Just adding this clarification so that anyone who scrolls down this much can at least gets it right, since there are so many wrong answers upvoted.

Diansheng's answer and JakeJ's answer get it right.
A new answer posted by Shital Shah is an even better and more complete answer.


Yes, logit as a mathematical function in statistics, but the logit used in context of neural networks is different. Statistical logit doesn't even make any sense here.


I couldn't find a formal definition anywhere, but logit basically means:

The raw predictions which come out of the last layer of the neural network.
1. This is the very tensor on which you apply the argmax function to get the predicted class.
2. This is the very tensor which you feed into the softmax function to get the probabilities for the predicted classes.

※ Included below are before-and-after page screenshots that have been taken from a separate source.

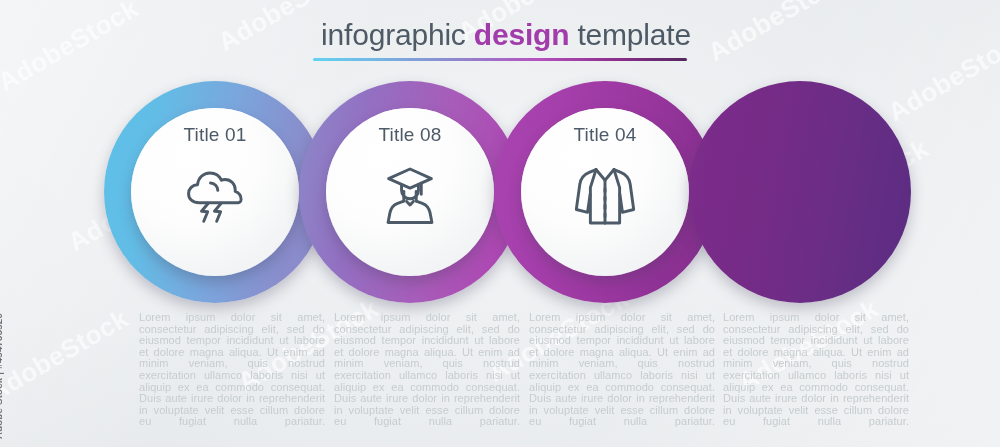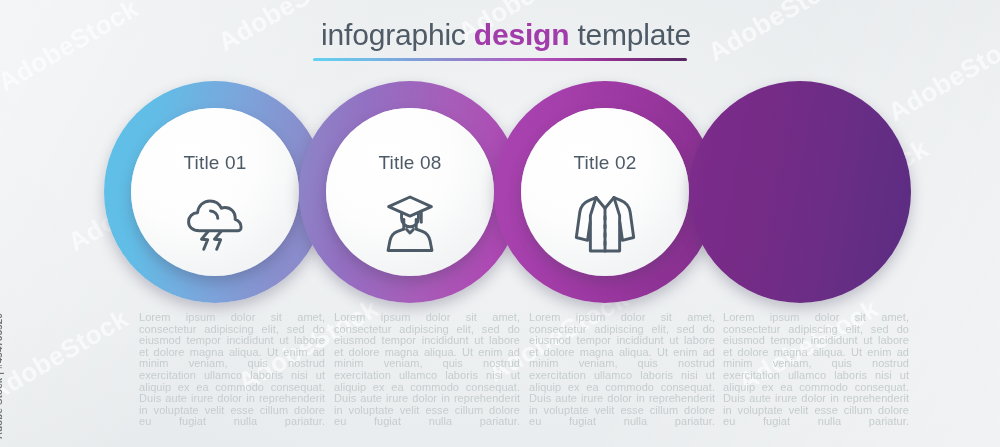--- a/index.html
+++ b/index.html
@@ -138,21 +138,21 @@
     border-radius: 50%;
     background: radial-gradient(circle at 34% 28%, #ffffff 0%, #fdfdfd 42%, #f0f2f3 82%, #e6e9ea 100%);
     box-shadow:
       0 7px 13px rgba(60,55,80,0.26),
       inset 0 1px 2px rgba(255,255,255,0.95);
     display: flex;
     flex-direction: column;
     align-items: center;
   }
   .node-title {
-    margin-top: 44px;
+    margin-top: 16px;
     font-size: 19px;
     color: #4d5a67;
     letter-spacing: 0.2px;
     white-space: nowrap;
   }
   .node-icon {
     margin-top: 14px;
     width: 72px;
     height: 72px;
     display: block;
@@ -275,21 +275,21 @@
                      C49 43 46.5 39.8 43 38.5 L37.5 36.5"></path>
             <path d="M29 36.8 L32 40 L35 36.8"></path>
           </svg>
         </div>
       </div>
     </div>
 
     <div class="node" id="node-3">
       <div class="ring"></div>
       <div class="inner">
-        <div class="node-title">Title 02</div>
+        <div class="node-title">Title 04</div>
         <div class="node-icon">
           <svg viewBox="0 0 64 64" fill="none" stroke="#4d5b68" stroke-width="2.6" stroke-linecap="round" stroke-linejoin="round">
             <path d="M24 8.5 L18 11 C13.5 12.8 10.3 16.8 9.6 21.6 L6.5 44 L16.5 46.5 L18.8 30.5"></path>
             <path d="M40 8.5 L46 11 C50.5 12.8 53.7 16.8 54.4 21.6 L57.5 44 L47.5 46.5 L45.2 30.5"></path>
             <path d="M24 8.5 L32 18 L40 8.5"></path>
             <path d="M24 8.5 L19 24.5 L19 56 L32 56"></path>
             <path d="M40 8.5 L45 24.5 L45 56 L32 56"></path>
             <path d="M32 18 L32 56"></path>
             <path d="M32 25.5 L32 28"></path>
             <path d="M32 33 L32 35.5"></path>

Also, from a tutorial on official tensorflow website:

Logits Layer

The final layer in our neural network is the logits layer, which will return the raw values for our predictions. We create a dense layer with 10 neurons (one for each target class 0–9), with linear activation (the default):

logits = tf.layers.dense(inputs=dropout, units=10)

If you are still confused, the situation is like this:

raw_predictions = neural_net(input_layer)
predicted_class_index_by_raw = argmax(raw_predictions)
probabilities = softmax(raw_predictions)
predicted_class_index_by_prob = argmax(probabilities)

where, predicted_class_index_by_raw and predicted_class_index_by_prob will be equal.

Another name for raw_predictions in the above code is logit.


As for the why logit... I have no idea. Sorry.
[Edit: See this answer for the historical motivations behind the term.]


Trivia

Although, if you want to, you can apply statistical logit to probabilities that come out of the softmax function.

If the probability of a certain class is p,
Then the log-odds of that class is L = logit(p).

Also, the probability of that class can be recovered as p = sigmoid(L), using the sigmoid function.

Not very useful to calculate log-odds though.